TF1 News : La découverte de deux
ADN sur une lettre du corbeau représente-t-elle un espoir d'atteindre la vérité ?
E.S. :
Je suis raisonnablement optimiste. Tout élément peut nous aider à
avancer vers la vérité mais il n'est pas certain que des résultats
déterminants soient obtenus. Peut-être devrions-nous nous contenter de
ce qu'il y a déjà dans le dossier... Celui-ci est moins vide et
mystérieux que certains le laissent entendre.
TF1 News : Quelles sont les certitudes et les zones d'ombres dans cette affaire ?
E.S. :
Nous avons de nombreuses certitudes, notamment parce que
chronologiquement et géographiquement les faits sont très délimités. On
sait que Grégory a été vu pour la dernière fois par une tierce personne
à 16h55 le jour de sa mort. Entre 16h45 et 17h15, le corbeau envoie une
lettre. A 17h20, la disparition de l'enfant est signalée par sa mère. A
17h32, un appel à la famille Villemin revendique le meurtre. A 17h40,
un témoin à Docelles voit dans la Vologne une forme qui ne peut être
que le corps de l'enfant. On le retrouve vers 21 heures. On est dans un
créneau de temps extrêmement serré.
Par ailleurs, les
circonstances du crime limitent considérablement son mobile. L'enquête
est donc circonscrite dans un cercle socio-familial très limité et le
nombre de personnes suspectes est extrêmement réduit ; leurs alibis ont
été vérifiés. On ne peut que constater, 25 ans plus tard et après 9
années d'instruction, notamment sous la direction de magistrats
chevronnés à Dijon, que nous ne sommes jamais arrivés à sortir d'une
dualité d'hypothèses : la mère,
Christine Villemin, ou le cousin,
Bernard Laroche.
Toutes les autres pistes ont été explorées ; elles se révèlent toutes improbables. La piste
Christine Villemina été explorée à 150% et il est certain -la justice l'a catégoriquement
affirmé et cela est encore confirmé aujourd'hui avec les premiers
résultats en ADN- qu'elle est totalement innocente. Elle est
aujourd'hui toujours mariée à son mari et a eu trois enfants. L'alibi
monté pour la suspecter était aussi absurde qu'abject.
TF1 News : Et pour
Bernard Laroche ?
E.S. :
Attention, je ne dis pas qu'il est le coupable. Tous mes propos sont
appuyés sur des décisions de Justice. Et je dis qu'il ne faut pas
oublier que dans l'arrêt rendu en 1993 par la cour d'appel de Dijon, et
qui innocente
Christine Villemin, il y a aussi tout un chapitre qui énumère toutes les "charges sérieuses" pesant sur
Bernard Laroche dans l'enlèvement du
petit Grégory : les expertises graphologiques, les expertises vocales, de nombreux témoignages...
L'action
publique à son encontre est éteinte puisqu'il est mort mais la justice
ne s'est pas interdit de mener des recherches dans cette voie car elles
s'imposaient. Cela est difficile car toutes les vérifications et
expertises qui auraient dues être faites, notamment durant les trois
mois où il est resté emprisonné, n'ont pas été réalisées. On ne dispose
par exemple d'aucune expertise psychiatrique à son sujet, alors que
Christine Villemina été examinée par neuf collèges d'experts en la matière ! Cela n'a
pas été fait parce que des pressions ont été exercées sur le juge
Lambert et qu'il y a eu une machination pour orienter toutes les
investigations vers
Christine Villemin. C'est aussi une des tristes et dures certitudes de ce dossier.

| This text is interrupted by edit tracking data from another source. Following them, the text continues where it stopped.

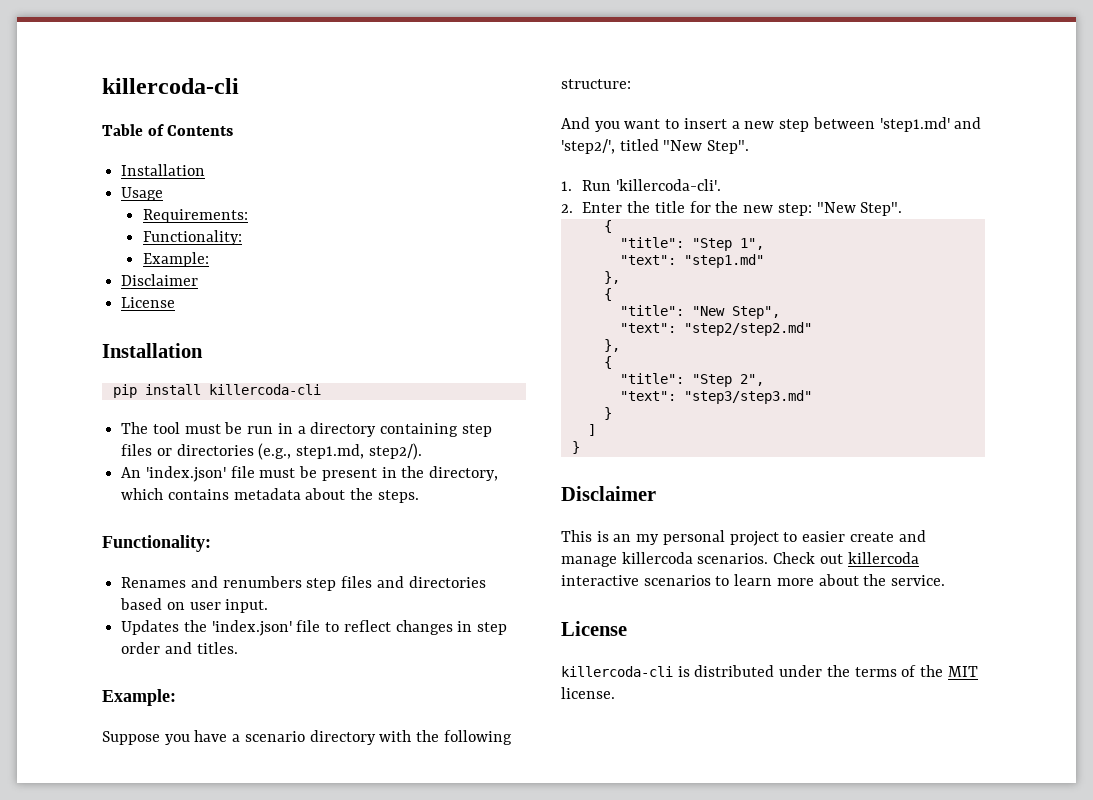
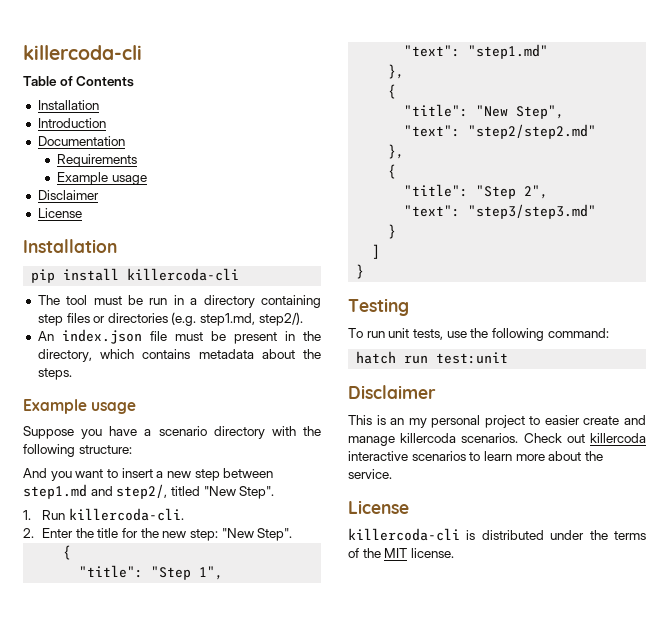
- Usage
- Requirements:
- Functionality:
- Example:
+ Introduction
+ Documentation
+ Requirements
+ Example usage
- The tool must be run in a directory containing step files or directories (e.g., step1.md, step2/).
+ The tool must be run in a directory containing step files or directories (e.g. step1.md, step2/).
- An 'index.json' file must be present in the directory, which contains metadata about the steps.
- Functionality:
- Renames and renumbers step files and directories based on user input.
- Updates the 'index.json' file to reflect changes in step order and titles.
- Example:
+ An index.json file must be present in the directory, which contains metadata about the steps.
+ Example usage
- And you want to insert a new step between 'step1.md' and 'step2/', titled "New Step".
+ And you want to insert a new step between step1.md and step2/, titled "New Step".
- 1. Run 'killercoda-cli'.
+ 1. Run killercoda-cli.
+ Testing
+ To run unit tests, use the following command:
+ hatch run test:unit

TF1 News : Votre enquête a été vertement critiquée. On vous a même accusé d'avoir poussé Jean-Marie Villemin à tuer
Bernard Laroche. Que répondez-vous aujourd'hui ?
E.S. :
Ces accusations très graves relèvent tout simplement de la diffamation
et elles vont être immédiatement traitées comme telles : mon avocat,
Me. Thierry Marembert, a lancé une procédure de citation directe. Je
rappelle que l'associé de Me. Welzer, Me. Prompt, a déjà été condamné
l'an passé, à ma demande, pour diffamation suite à des affirmations
mensongères du même acabit. Il y a des limites au mensonge et à la
désinformation !
Je rappelle également que plusieurs plaintes
ont été déposées contre nous, les gendarmes, en 1985. Faux, usage de
faux, subornation de témoin, violation du secret de l'instruction !
Excusez du peu ! Elles se sont toutes soldées par un non-lieu en notre
faveur et cela a été confirmé en appel puis par la cour de Cassation.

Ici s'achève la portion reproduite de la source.